### Work order
Below are the records; return exactly the lines from the one with "Also note for" through the final line, both included, minus any pictures.

(Content revision data)
● ● ● ● ● ● ●
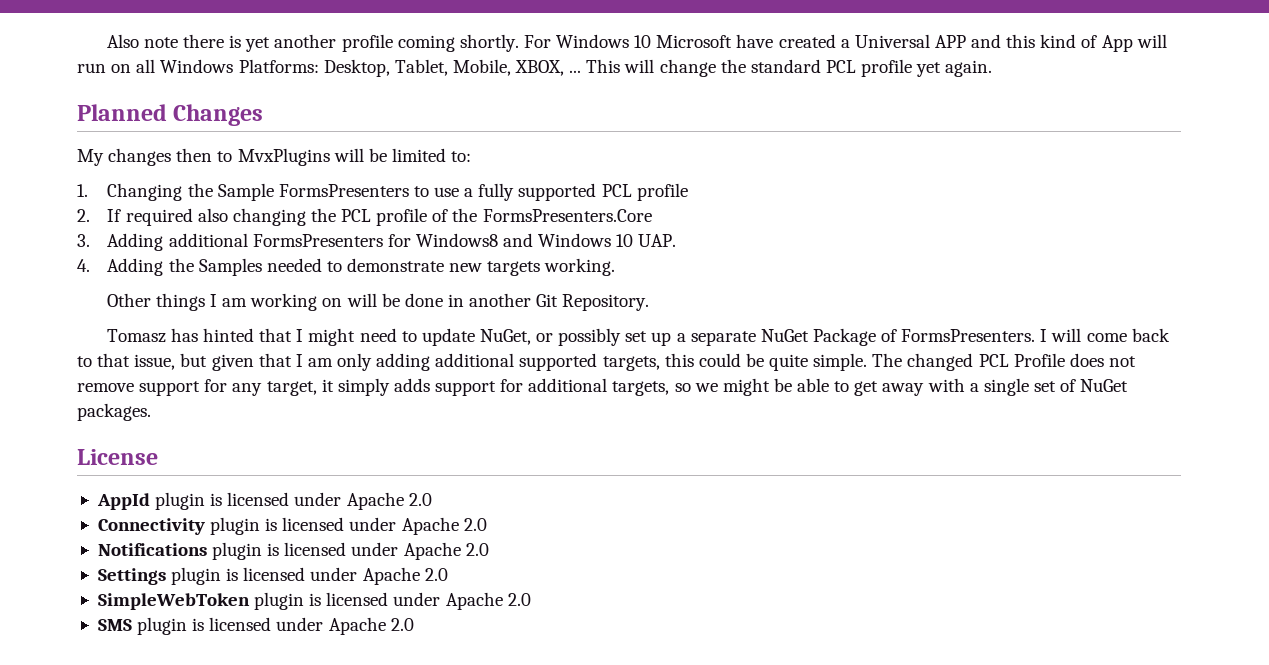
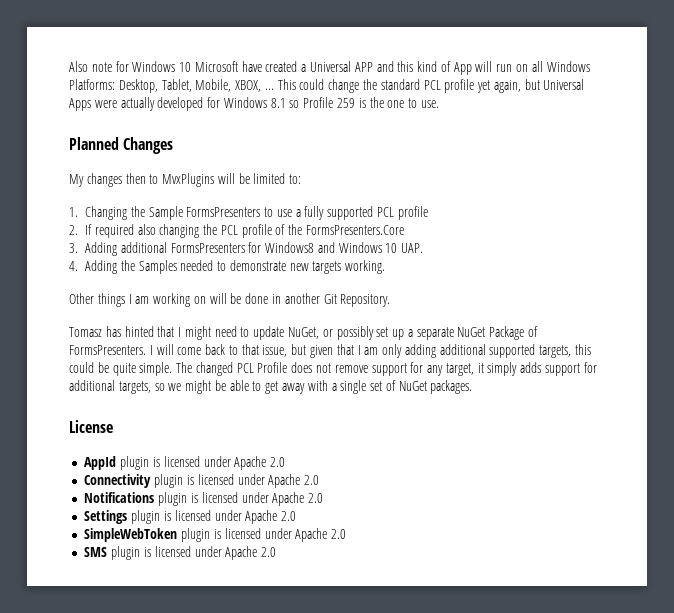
- Also note there is yet another profile coming shortly. For Windows 10 Microsoft have created a Universal APP and this kind of App will run on all Windows Platforms: Desktop, Tablet, Mobile, XBOX, ...
+ Also note for Windows 10 Microsoft have created a Universal APP and this kind of App will run on all Windows Platforms: Desktop, Tablet, Mobile, XBOX, ...
- This will change the standard PCL profile yet again.
+ This could change the standard PCL profile yet again, but Universal Apps were actually developed for Windows 8.1 so Profile 259 is the one to use.

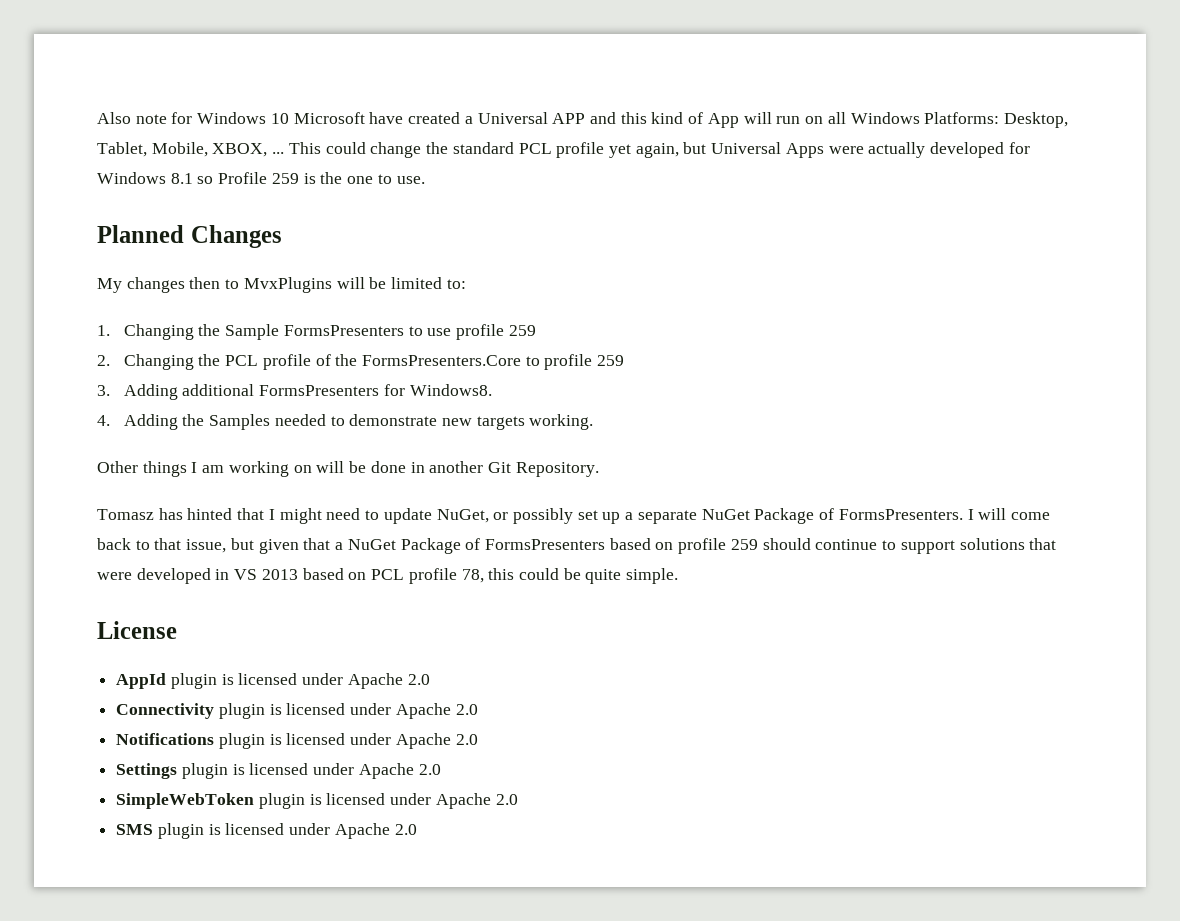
- 1. Changing the Sample FormsPresenters to use a fully supported PCL profile
+ 1. Changing the Sample FormsPresenters to use profile 259
- 2. If required also changing the PCL profile of the FormsPresenters.Core
+ 2. Changing the PCL profile of the FormsPresenters.Core to profile 259
- 3. Adding additional FormsPresenters for Windows8 and Windows 10 UAP.
+ 3. Adding additional FormsPresenters for Windows8.
- I will come back to that issue, but given that I am only adding additional supported targets, this could be quite simple. The changed PCL Profile does not remove support for any target, it simply adds support for additional targets, so we might be able to get away with a single set of NuGet packages.
+ I will come back to that issue, but given that a NuGet Package of FormsPresenters based on profile 259 should continue to support solutions that were developed in VS 2013 based on PCL profile 78, this could be quite simple.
● ● ● ● ● ● ●
### Finished exercise
+ Also note for Windows 10 Microsoft have created a Universal APP and this kind of App will run on all Windows Platforms: Desktop, Tablet, Mobile, XBOX, ...
- This will change the standard PCL profile yet again.
+ This could change the standard PCL profile yet again, but Universal Apps were actually developed for Windows 8.1 so Profile 259 is the one to use.

- 1. Changing the Sample FormsPresenters to use a fully supported PCL profile
+ 1. Changing the Sample FormsPresenters to use profile 259
- 2. If required also changing the PCL profile of the FormsPresenters.Core
+ 2. Changing the PCL profile of the FormsPresenters.Core to profile 259
- 3. Adding additional FormsPresenters for Windows8 and Windows 10 UAP.
+ 3. Adding additional FormsPresenters for Windows8.
- I will come back to that issue, but given that I am only adding additional supported targets, this could be quite simple. The changed PCL Profile does not remove support for any target, it simply adds support for additional targets, so we might be able to get away with a single set of NuGet packages.
+ I will come back to that issue, but given that a NuGet Package of FormsPresenters based on profile 259 should continue to support solutions that were developed in VS 2013 based on PCL profile 78, this could be quite simple.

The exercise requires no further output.